Imagine if you look you'll see this is not the case. For instance, the lower shelf of Toller's sofa table, made with a single board of butternut, if tightly held between the legs has a 50/50 chance of popping or loosening the joinery as it expands beyond its ability to compress what holds it and itself. Simple remedy is good woodworking, either pinning center on the cross-grained rail and floating both ends with a sixteenth gap by making oversize holes for the pocket screws, or realizing that there will be a front - where the drawers open - and a rear, pinning flush to the leg at the front, floating the center and rear, allowing the full eighth expansion where it's not noticeable.
Using your example of frame and panel construction, which, I assume, you know is designed to maintain virtually constant exterior dimension through changes in MC, you always want to finish the panels prior to framing them, because they can shrink and reveal bare wood at their edges. If made too large when dry, they can find the weakest glue joint in the frame and destroy it, or finding themselves the weaker, compression set their fiber and develop a rattle. A competent woodworker anticipates and compensates for all these.

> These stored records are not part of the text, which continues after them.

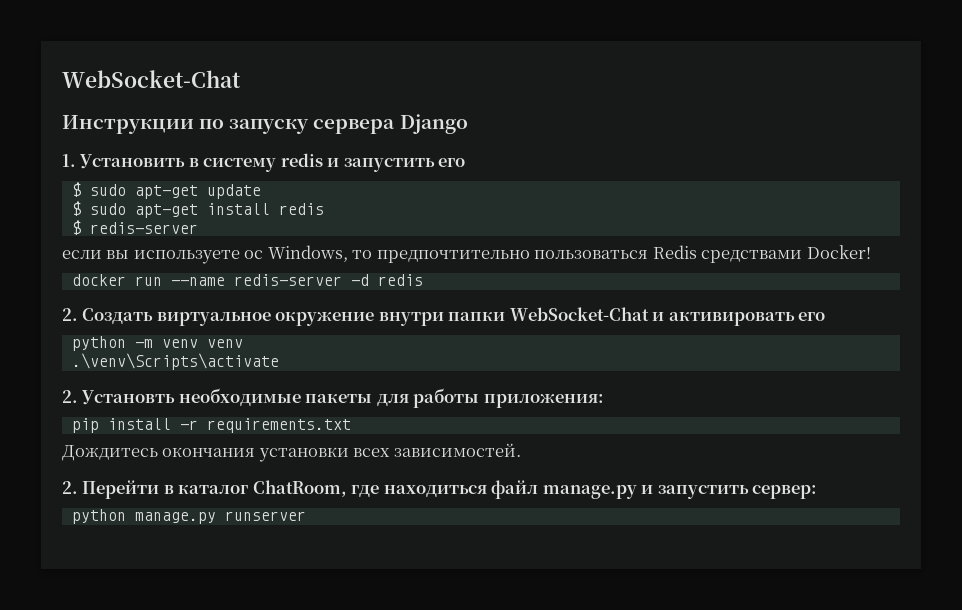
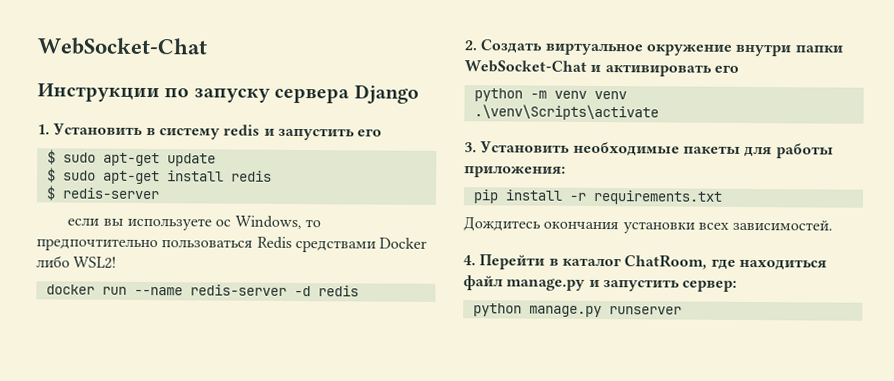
- если вы используете ос Windows, то предпочтительно пользоваться Redis средствами Docker!
+ если вы используете ос Windows, то предпочтительно пользоваться Redis средствами Docker либо WSL2!
- 2. Установть необходимые пакеты для работы приложения:
+ 3. Установить необходимые пакеты для работы приложения:
- 2. Перейти в каталог ChatRoom, где находиться файл manage.py и запустить сервер:
+ 4. Перейти в каталог ChatRoom, где находиться файл manage.py и запустить сервер:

I'm sure you've seen your share of tables with split tops (and chairs with split seats) which were restrained without regard for wood movement, as well as those with ears from having well-varnished tops and virtually finish-free bottoms. Then there are the open corners on mitered wood ... the list is endless. It's never been my objective in woodworking to emulate the shoddy manufacturing processes of commercial work. Therefore I use techniques designed to accommodate future movement.